Soriot may even achieve its ambitious goal: it has done it before, tripling the share price in the last decade. You have other new places to explore.

The big question is whether they could be in the UK, as AZ has already changed its plans for a mega-new plant from Britain to Ireland due to high corporate taxes and regulatory hurdles over clinical trials.

Forget Google, Mr. Hunt. Hop on the train to Cambridge (it’s only an hour from London) and listen to the scientists. It’s not just the value of companies like AZ that matters, but also the value of what they do to save lives and the prosperity they bring to surrounding communities.

Watertight

Someone who listens to the background music is Susan Davy, head of Pennon and mother of South West Water, along with Bournemouth and Bristol Water.

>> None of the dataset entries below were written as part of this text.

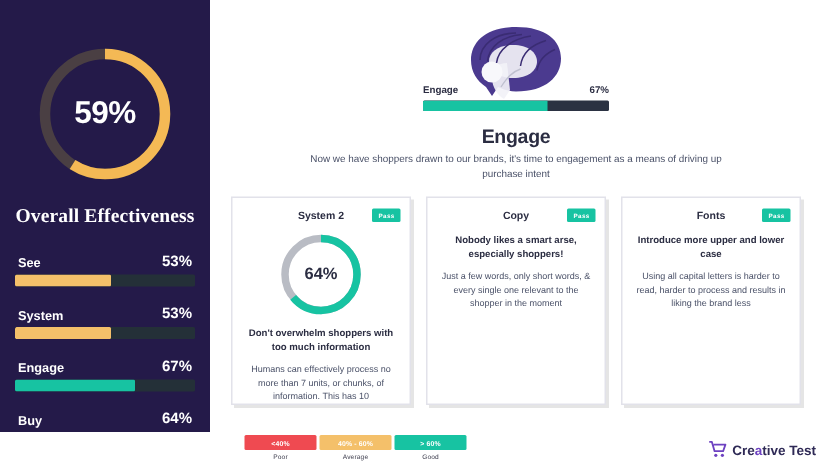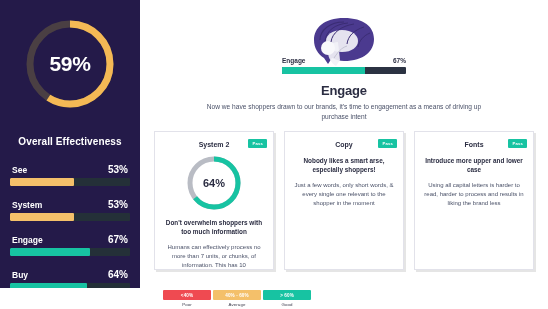--- a/index.html
+++ b/index.html
@@ -16,7 +16,7 @@
     position: absolute; left: 0; top: 0;
     width: 140px; height: 300px;
     background: #241a49;
-    padding: 12px 10px 0 10px;
+    padding: 24px 10px 0 10px;
   }
   .donut-wrap {
     position: relative; width: 96px; height: 96px; margin: 4px auto 0 auto;

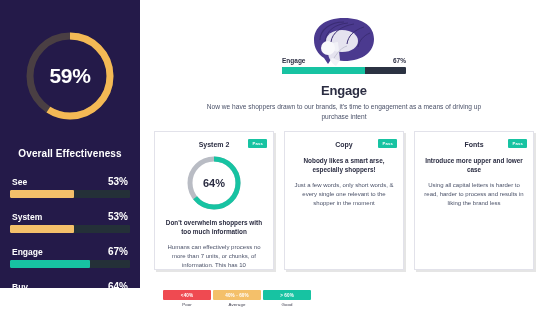--- a/index.html
+++ b/index.html
@@ -29,8 +29,8 @@
     letter-spacing: -0.3px;
   }
   .overall-label {
-    text-align:center; color:#ffffff; font-size:10px; font-weight:bold;
-    margin-top: 24px; letter-spacing: 0.1px;
+    text-align:center; color:#ffffff; font-size:13px; font-weight:bold;
+    margin-top: 12px; letter-spacing: 0.1px; font-family: Liberation Serif, serif;
   }
 
   .metrics { margin-top: 17px; }

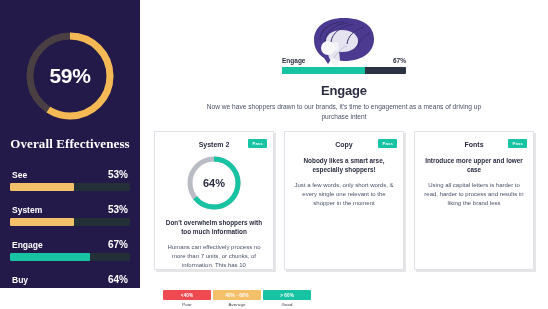--- a/index.html
+++ b/index.html
@@ -275,6 +275,14 @@
     </div>
   </div>
 
+  <div class="brand">
+    <svg width="13" height="13" viewBox="0 0 16 16">
+      <path d="M1 2 h2.2 l2.2 7.6 h7 l1.9 -5.4 h-9.6" fill="none" stroke="#6e42c1" stroke-width="1.5" stroke-linejoin="round"></path>
+      <circle cx="6.4" cy="13" r="1.3" fill="#6e42c1"></circle>
+      <circle cx="11.8" cy="13" r="1.3" fill="#6e42c1"></circle>
+    </svg>
+    <span class="brand-text"><span>Cre</span><span class="accent">a</span><span>tive Test</span></span>
+  </div>
 
 </div>
 

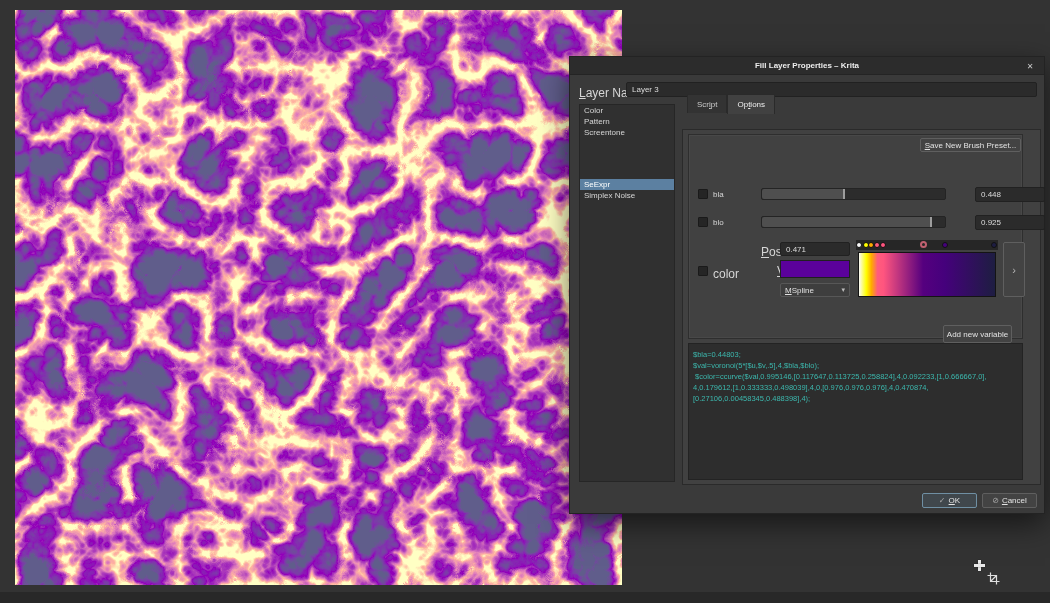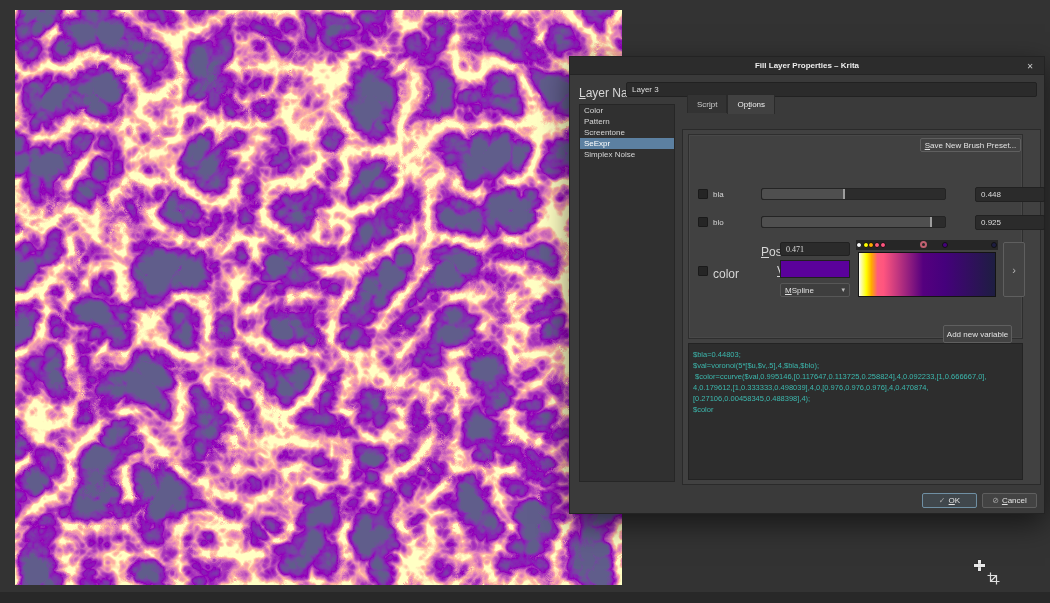--- a/index.html
+++ b/index.html
@@ -43,7 +43,7 @@
     background:#303030; border:1px solid #262626; overflow:hidden;
   }
   .list-item { height:11px; line-height:11px; padding-left:4px; font-size:8px; color:#d6d6d6; cursor:default; }
-  .list-item.selected { color:#ffffff; }
+  .list-item.selected { color:#ffffff;margin-top:41px; }
 
   
   #tab-bar { position:absolute; left:117px; top:37px; height:19px; display:flex; }

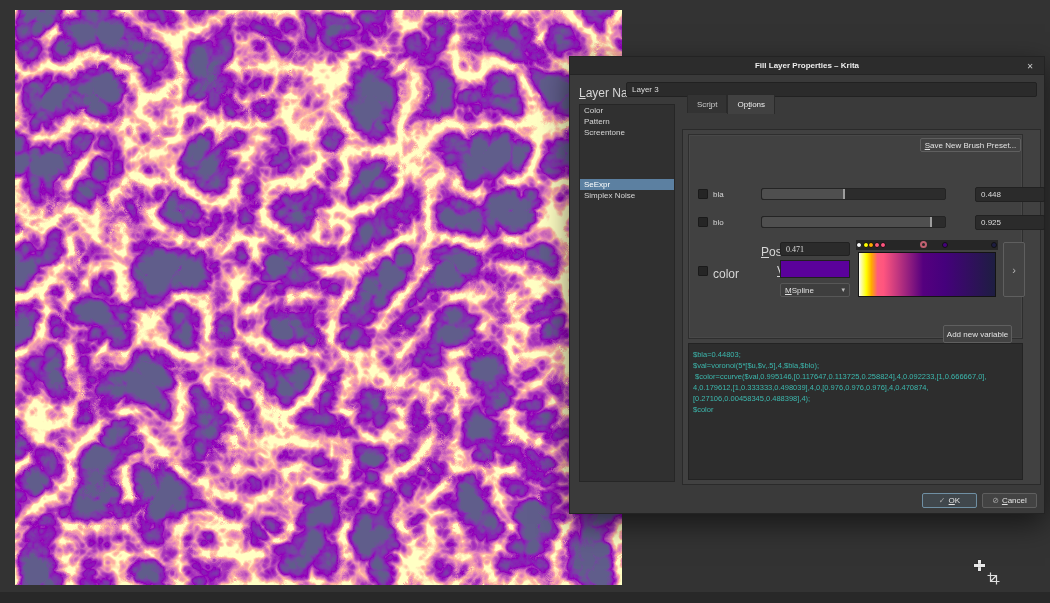--- a/index.html
+++ b/index.html
@@ -86,7 +86,7 @@
   #color-checkbox { top:28px; }
   #color-name { position:absolute; left:24px; top:29px; }
   #pos-label { position:absolute; left:72px; top:7px; }
-  #pos-input { position:absolute; left:91px; top:4px; width:70px; height:14px;font-family:Liberation Serif, serif; }
+  #pos-input { position:absolute; left:91px; top:4px; width:70px; height:14px; }
   #val-label { position:absolute; left:88px; top:26px; }
   #color-swatch { position:absolute; left:91px; top:22px; width:70px; height:18px; border:1px solid #202020; cursor:pointer; }
   #interp-dropdown {

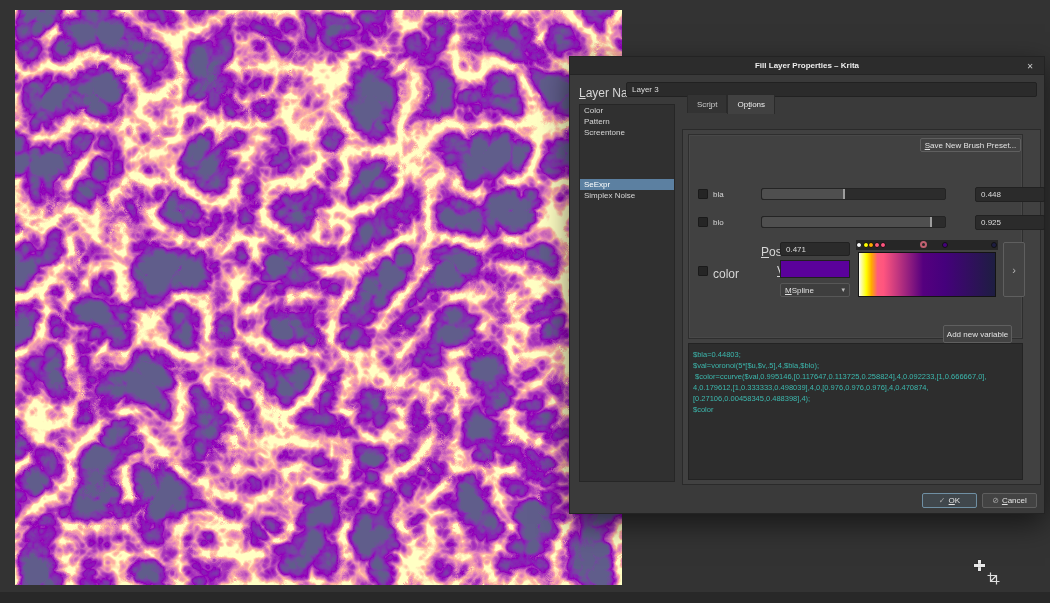--- a/index.html
+++ b/index.html
@@ -234,7 +234,6 @@
           <div class="code-line"> $color=ccurve($val,0.995146,[0.117647,0.113725,0.258824],4,0.092233,[1,0.666667,0],</div>
           <div class="code-line">4,0.179612,[1,0.333333,0.498039],4,0,[0.976,0.976,0.976],4,0.470874,</div>
           <div class="code-line">[0.27106,0.00458345,0.488398],4);</div>
-          <div class="code-line">$color</div>
         </div>
     </div>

The water supply in their districts has been contaminated with dangerous parasites, but normal service has returned to normal for most customers.

Davy is paying around £3.5 million in compensation to customers affected by the outbreak.

It has also cut dividend payments to shareholders to reflect fines for other incidents.

Even so, the payout will rise to 44.37 pence per share, at a total cost of £127m.

That was a mistake. She should have kept hermetic.